**How to complete this task**. For the data that follows, report how many lines include the string "Monica", and write the number alone.

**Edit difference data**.
=====
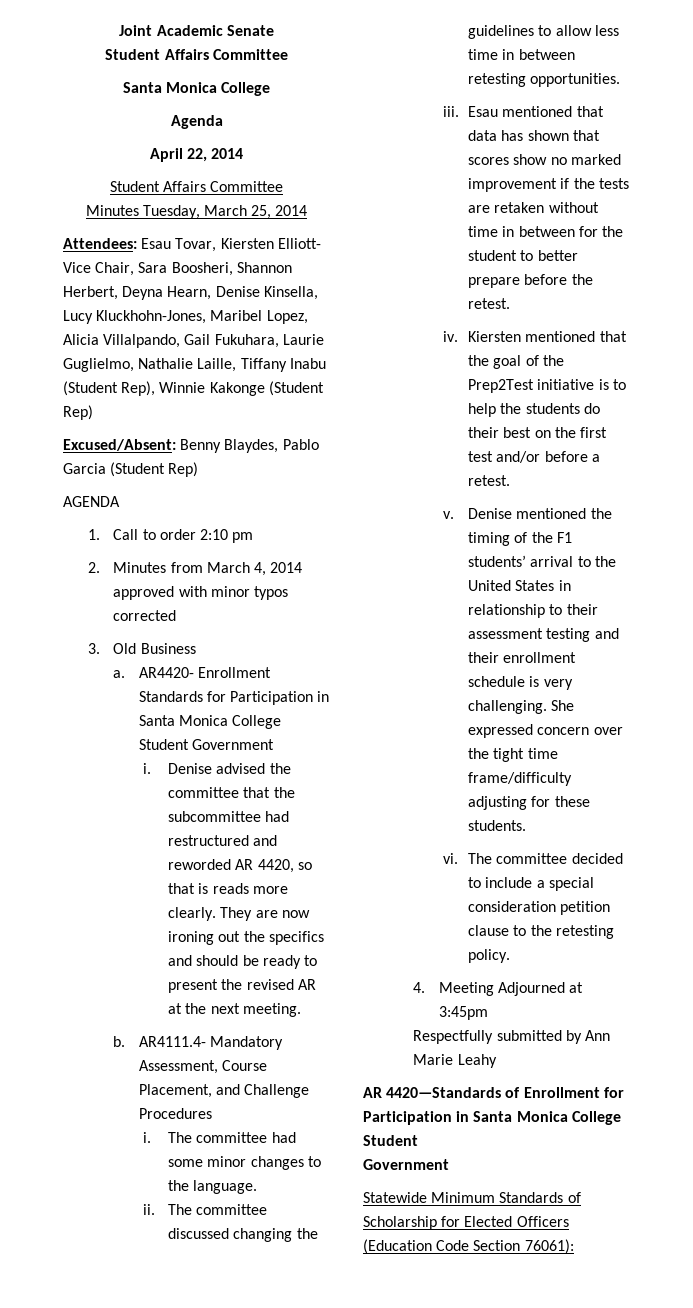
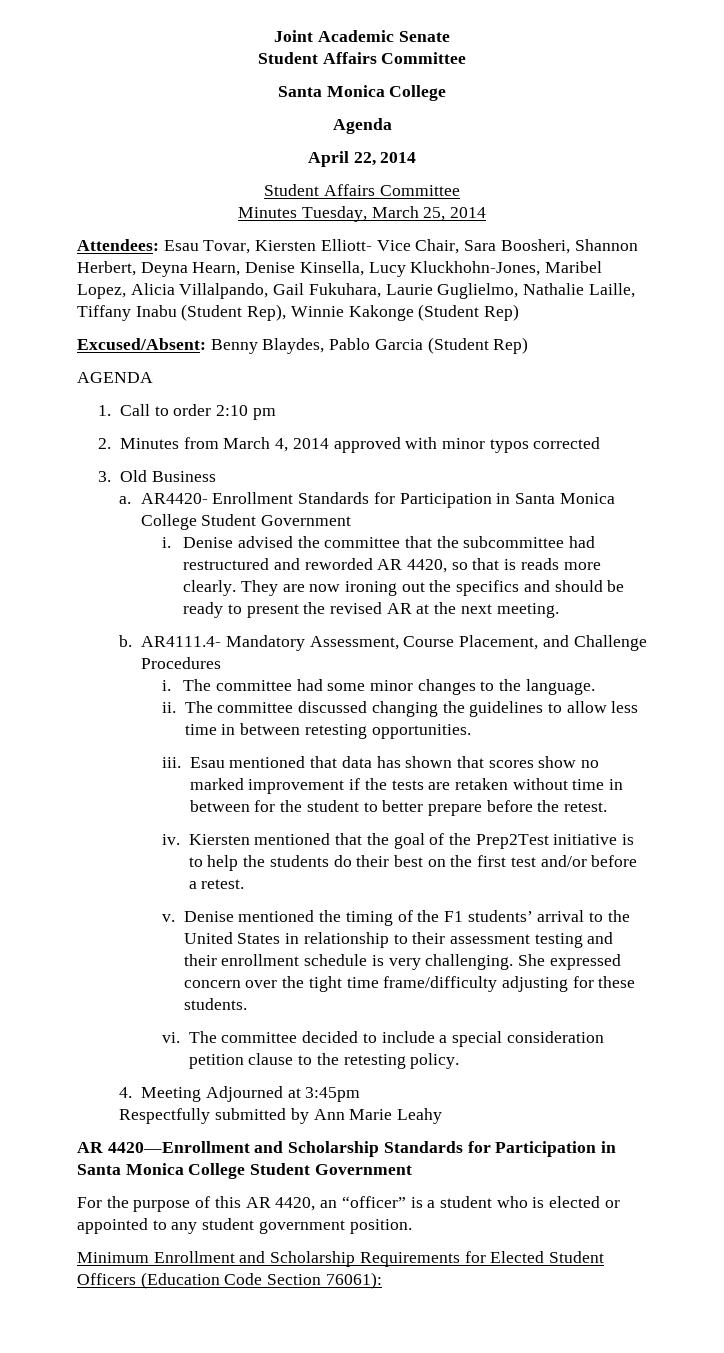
- AR 4420—Standards of Enrollment for Participation in Santa Monica College Student
- Government
- Statewide Minimum Standards of Scholarship for Elected Officers (Education Code Section 76061):
+ AR 4420—Enrollment and Scholarship Standards for Participation in Santa Monica College Student Government
+ For the purpose of this AR 4420, an “officer” is a student who is elected or appointed to any student government position.
+ Minimum Enrollment and Scholarship Requirements for Elected Student Officers (Education Code Section 76061):

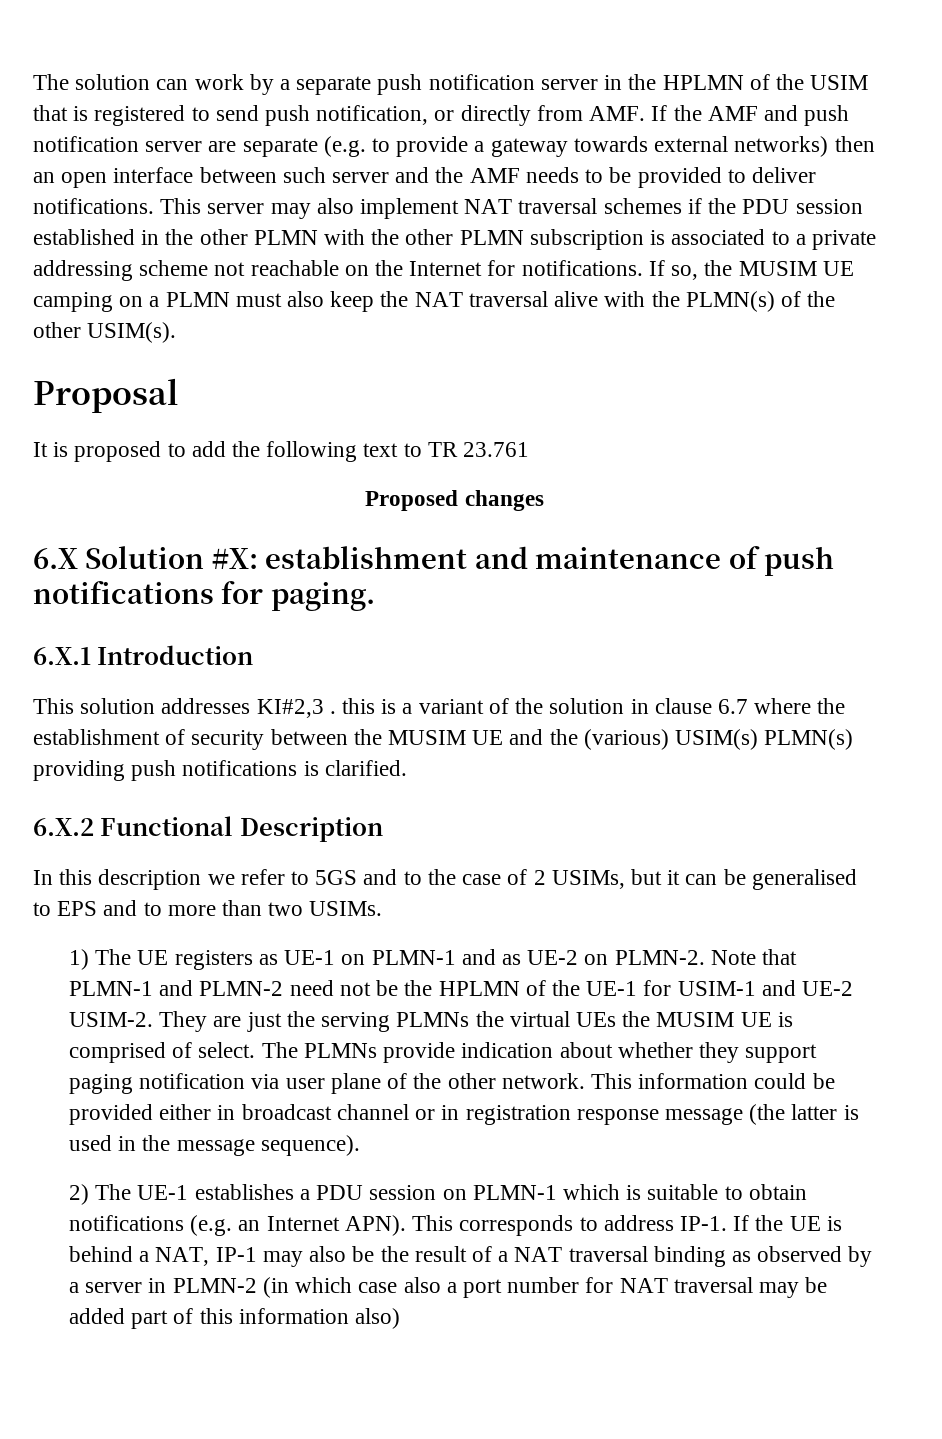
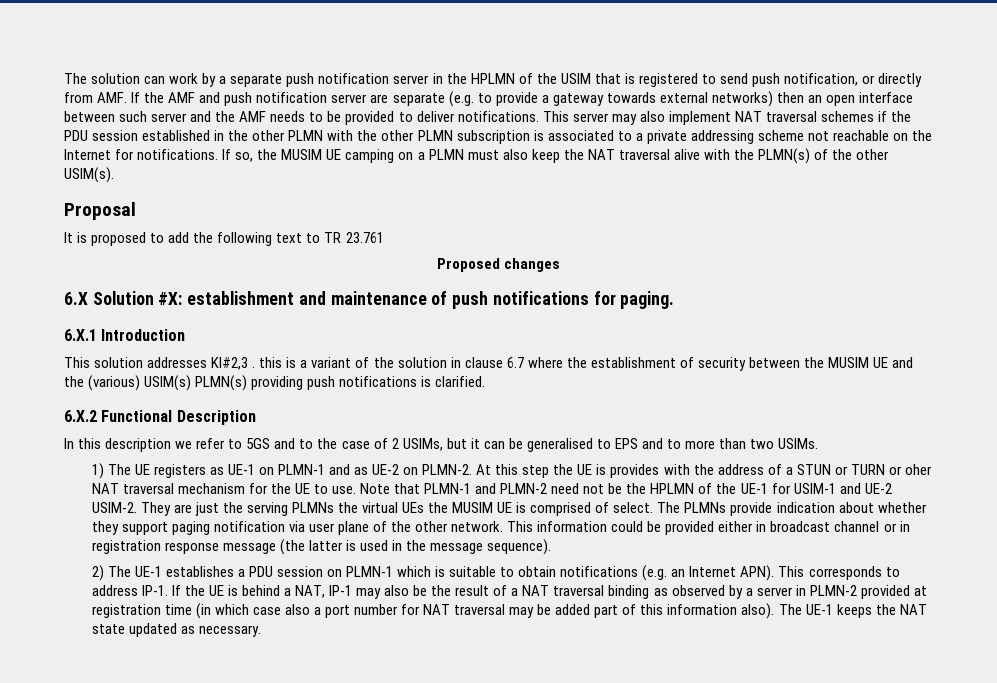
+ At this step the UE is provides with the address of a STUN or TURN or oher NAT traversal mechanism for the UE to use.
- If the UE is behind a NAT, IP-1 may also be the result of a NAT traversal binding as observed by a server in PLMN-2 (in which case also a port number for NAT traversal may be added part of this information also)
+ If the UE is behind a NAT, IP-1 may also be the result of a NAT traversal binding as observed by a server in PLMN-2 provided at registration time (in which case also a port number for NAT traversal may be added part of this information also). The UE-1 keeps the NAT state updated as necessary.

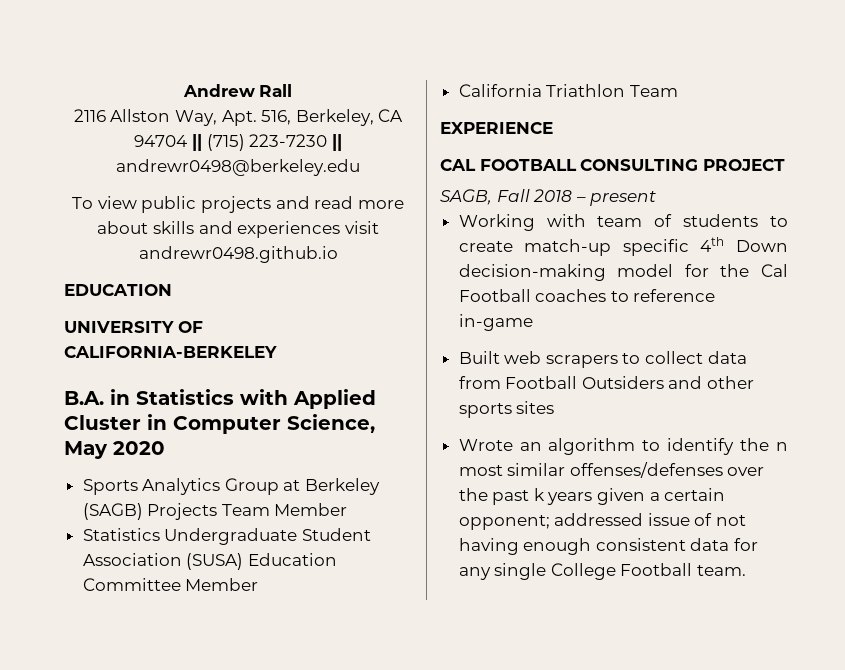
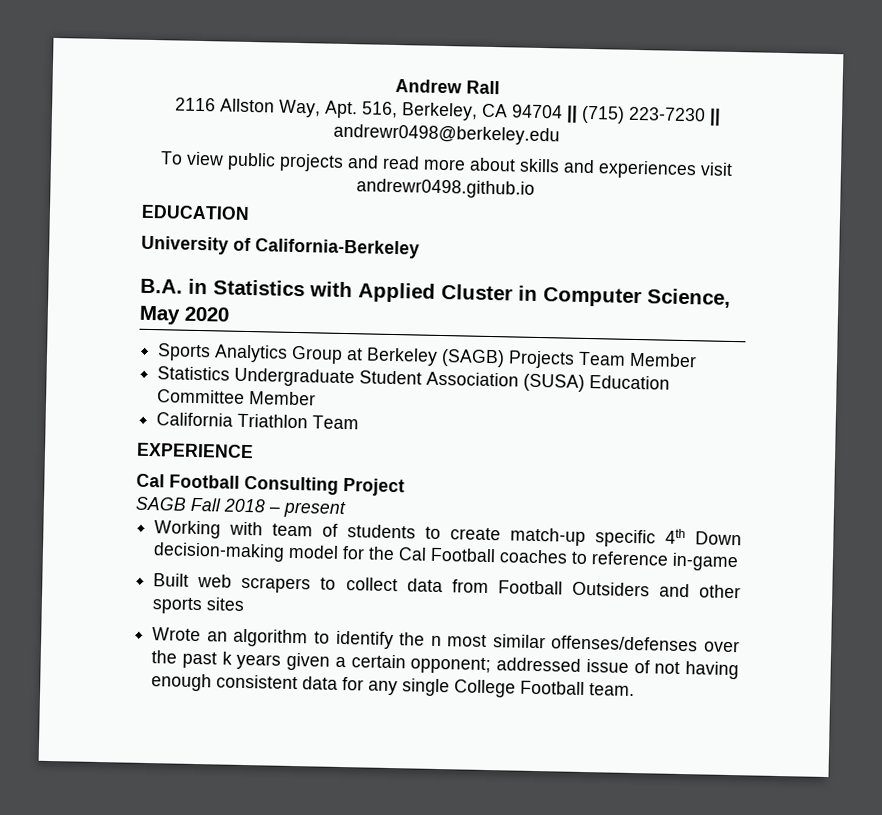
- UNIVERSITY OF CALIFORNIA-BERKELEY
+ University of California-Berkeley
- CAL FOOTBALL CONSULTING PROJECT
- SAGB, Fall 2018 – present
+ Cal Football Consulting Project
+ SAGB Fall 2018 – present

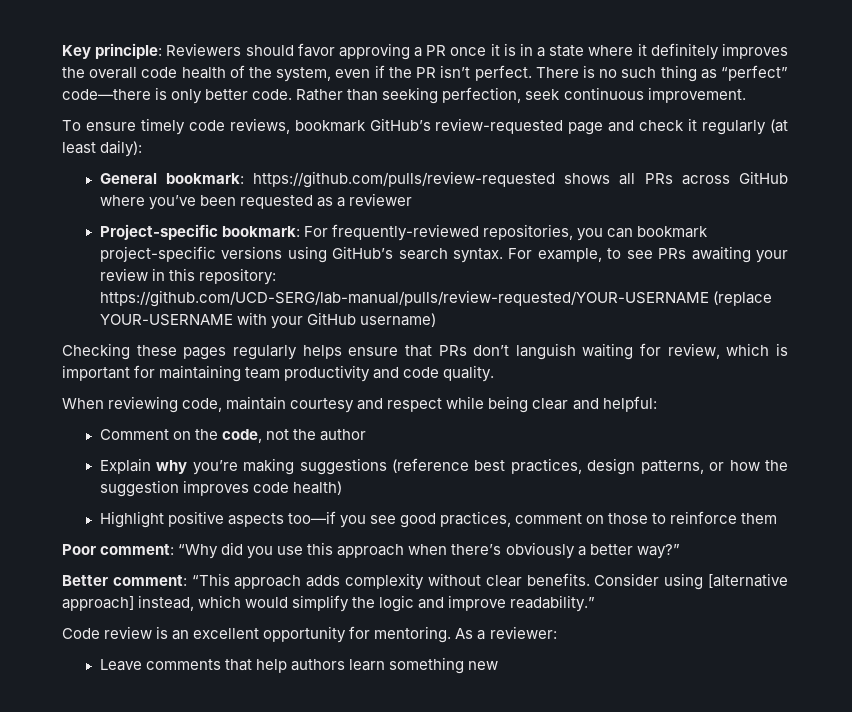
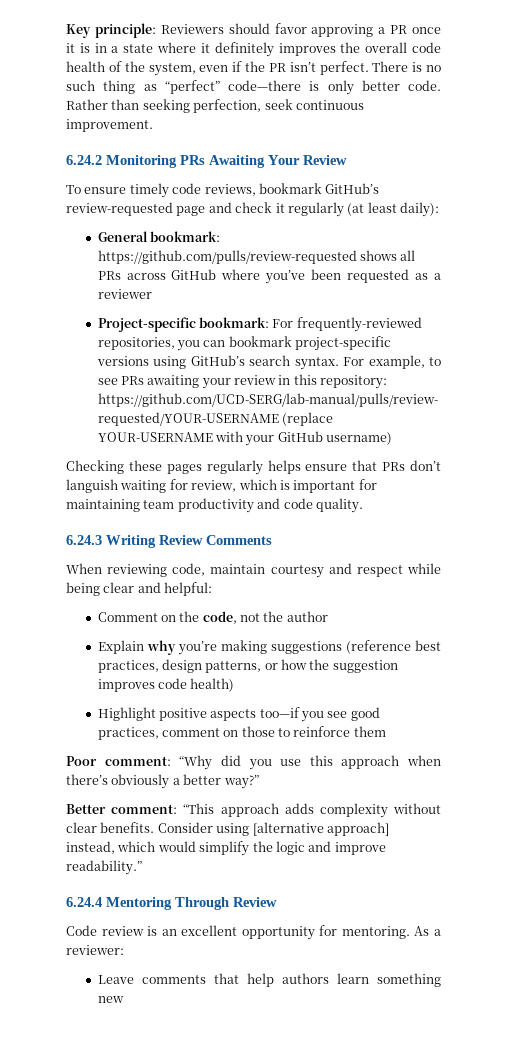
+ 6.24.2 Monitoring PRs Awaiting Your Review
+ 6.24.3 Writing Review Comments
+ 6.24.4 Mentoring Through Review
=====
**Answer box**. 2